▶ **INSTRUCTIONS FOR THE TASK**:
Below are the records. Gather each line that holds "pillar".

▶ **RECORDS SHOWN**:
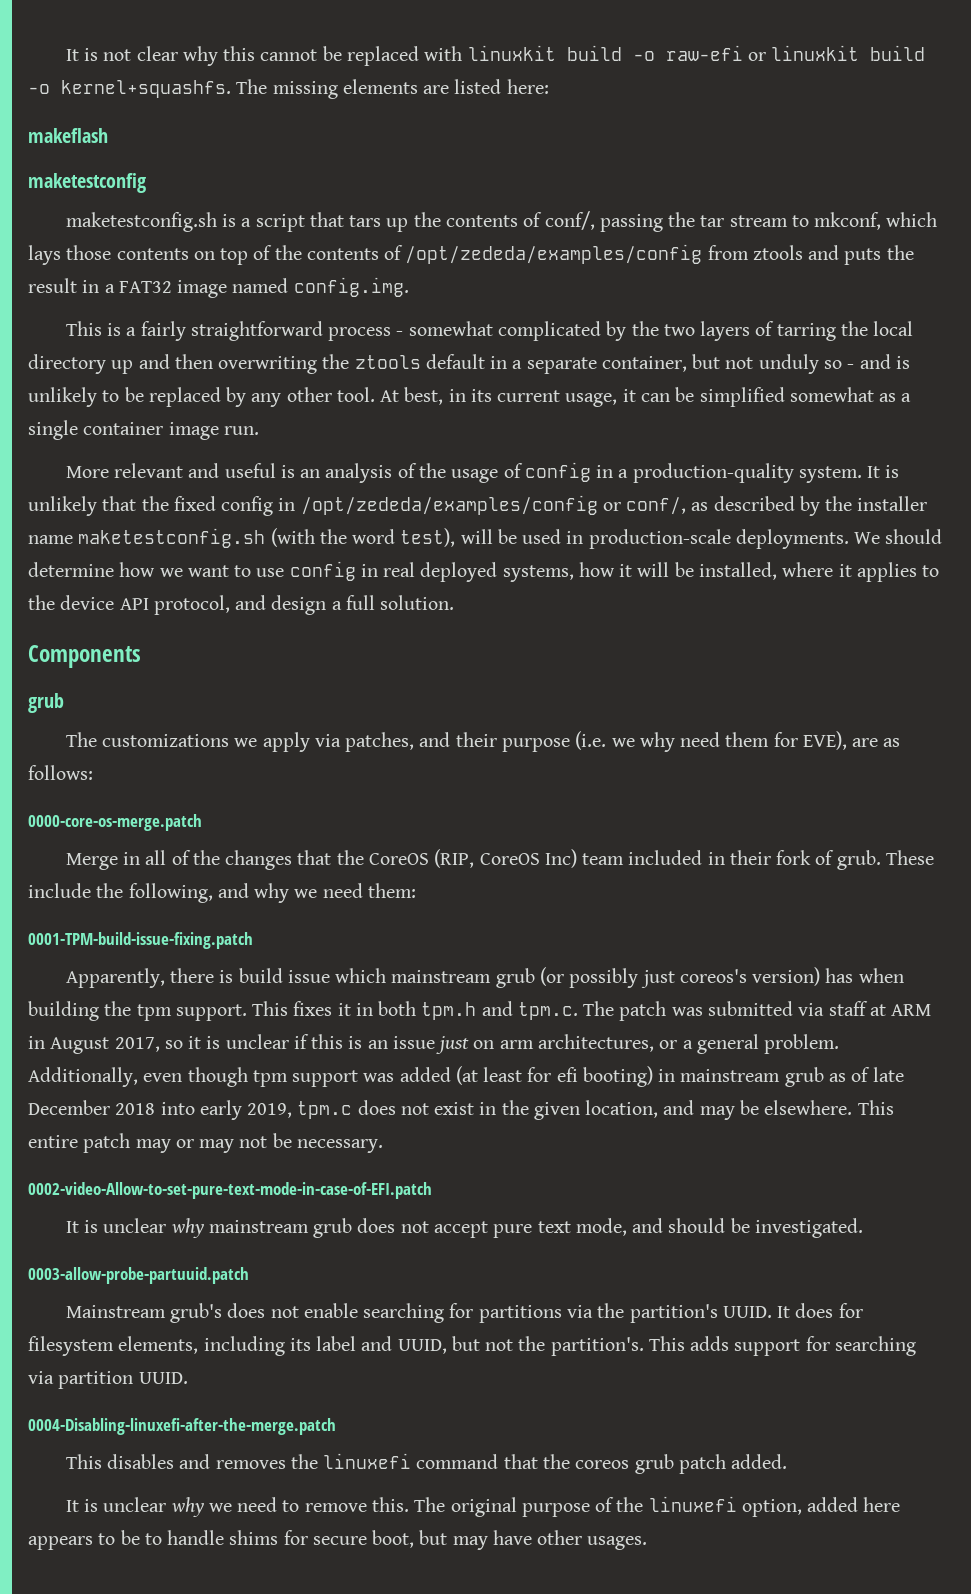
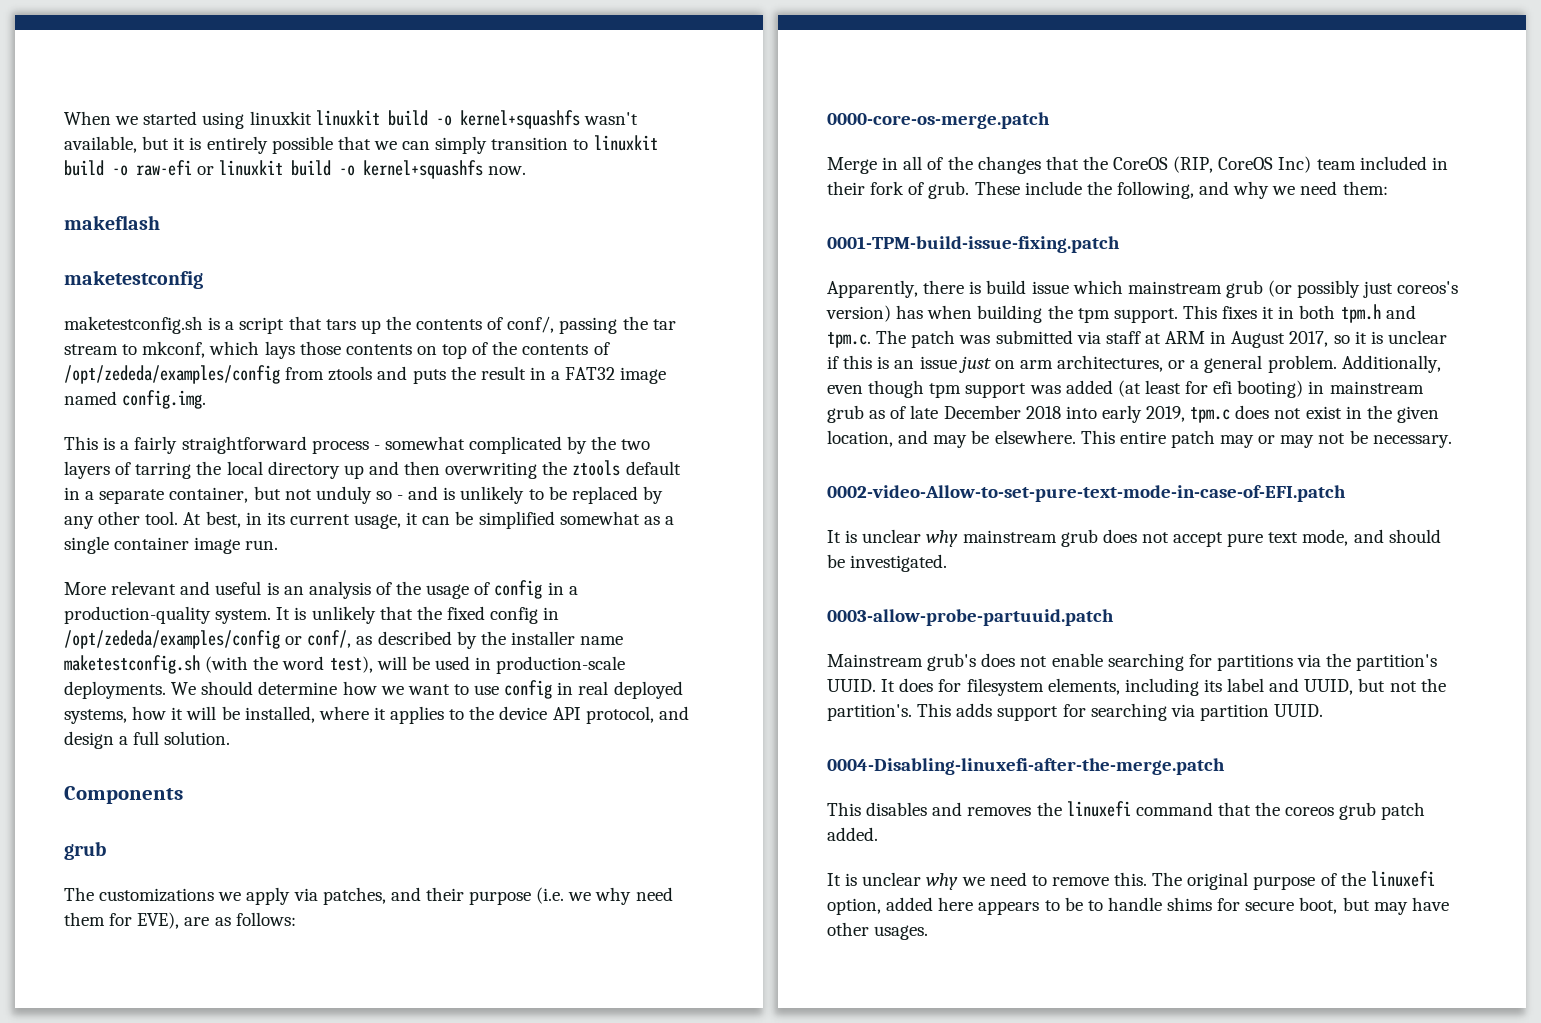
[65,46,463,66] It is not clear why this cannot be replaced with -> [64,110,638,129] [64,136,589,154] When we started using linuxkit linuxkit build -o kernel+squashfs wasn't available, but it is entirely possible that we can simply transition to
[61,79,549,99] kernel+squashfs. The missing elements are listed here: -> [363,160,527,179] kernel+squashfs now.

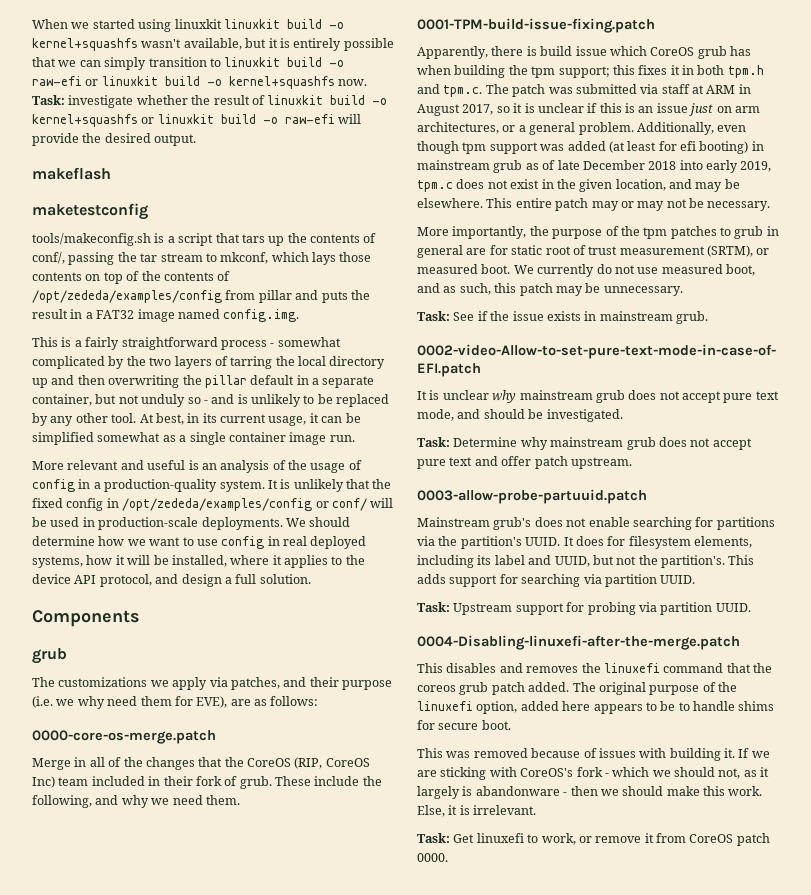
(527, 170) none -> [32,95,388,108] [32,114,362,127] [32,133,197,146] Task: investigate whether the result of linuxkit build -o kernel+squashfs or linuxkit build -o raw-efi will provide the desired output.
[64,316,203,334] maketestconfig.sh -> [32,233,151,246] tools/makeconfig.sh
[328,366,373,381] ztools -> [258,290,292,303] pillar
[572,460,621,476] ztools -> [204,375,247,388] pillar
[307,630,624,649] [64,655,373,674] conf/, as described by the installer name maketestconfig.sh (with the word test), -> [331,498,367,511] conf/
[1342,181,1388,195] them: -> [205,795,240,805] them.
[1127,280,1459,298] [826,305,891,322] mainstream grub (or possibly just coreos's version) -> [650,46,727,59] CoreOS grub
[1113,305,1217,323] support. This -> [558,65,635,78] support; this
(1452, 441) none -> [417,226,779,239] [417,245,770,258] [417,264,755,277] [417,283,683,296] [417,311,708,324] // More importantly, the purpose of the tpm patches to grub in general are for static root of trust measurement (SRTM), or measured boot. We currently do not use measured boot, and as such, this patch may be unnecessary. // Task: See if the issue exists in mainstream grub.
(948, 563) none -> [417,437,752,450] [417,456,632,469] // Task: Determine why mainstream grub does not accept pure text and offer patch upstream.
(1324, 710) none -> [417,602,751,615] // Task: Upstream support for probing via partition UUID.
[827,872,1148,890] // It is unclear why we need to remove this. -> (570, 687) none
[1299,897,1449,915] [827,922,929,940] boot, but may have other usages. -> [481,720,511,730] [417,748,770,761] [417,767,770,780] [417,786,763,799] [417,805,537,817] [417,833,770,846] [417,853,448,862] boot. // This was removed because of issues with building it. If we are sticking with CoreOS's fork - which we should not, as it largely is abandonware - then we should make this work. Else, it is irrelevant. // Task: Get linuxefi to work, or remove it from CoreOS patch 0000.

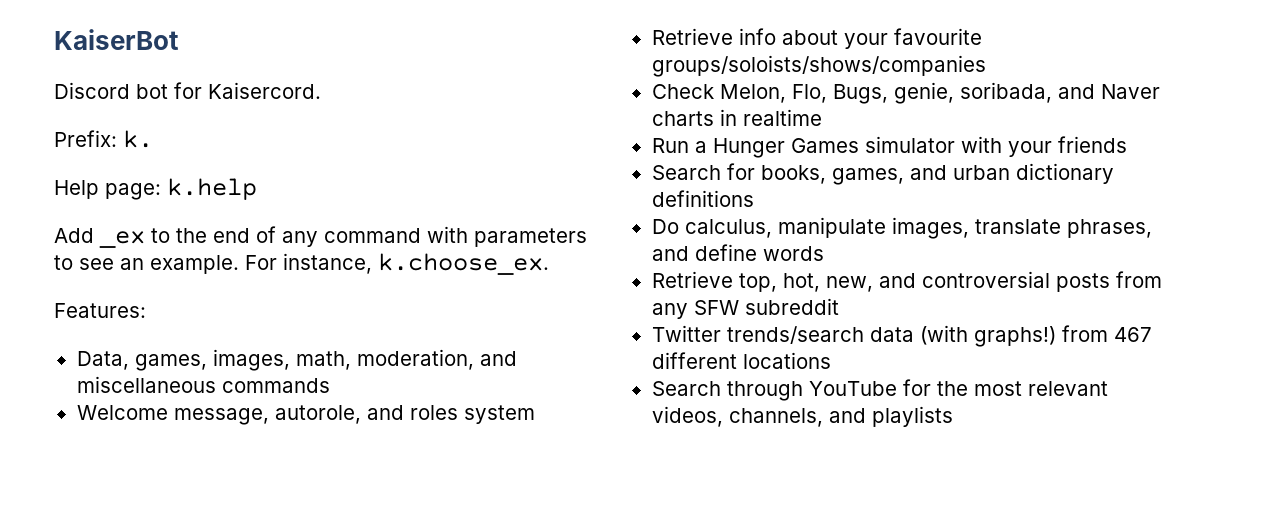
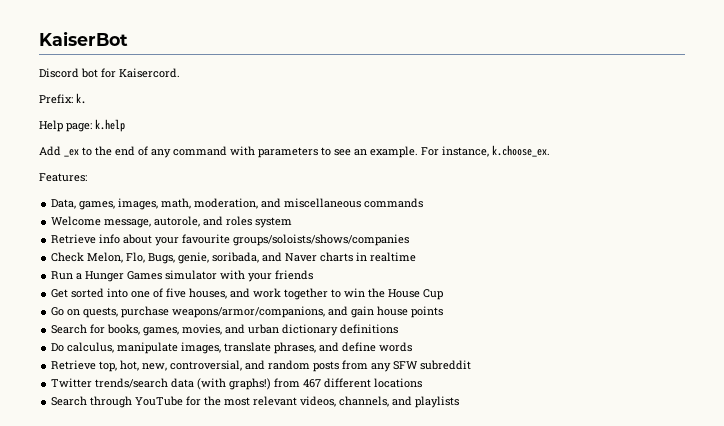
(1127, 144) none -> [51,288,444,300] [51,306,444,318] // Get sorted into one of five houses, and work together to win the House Cup // Go on quests, purchase weapons/armor/companions, and gain house points
(904, 176) none -> [182,324,223,335] movies,
[878,271,1050,288] and controversial -> [170,360,311,371] controversial, and random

▶ **THE COMPLETED TASK**:
[328,366,373,381] ztools -> [258,290,292,303] pillar
[572,460,621,476] ztools -> [204,375,247,388] pillar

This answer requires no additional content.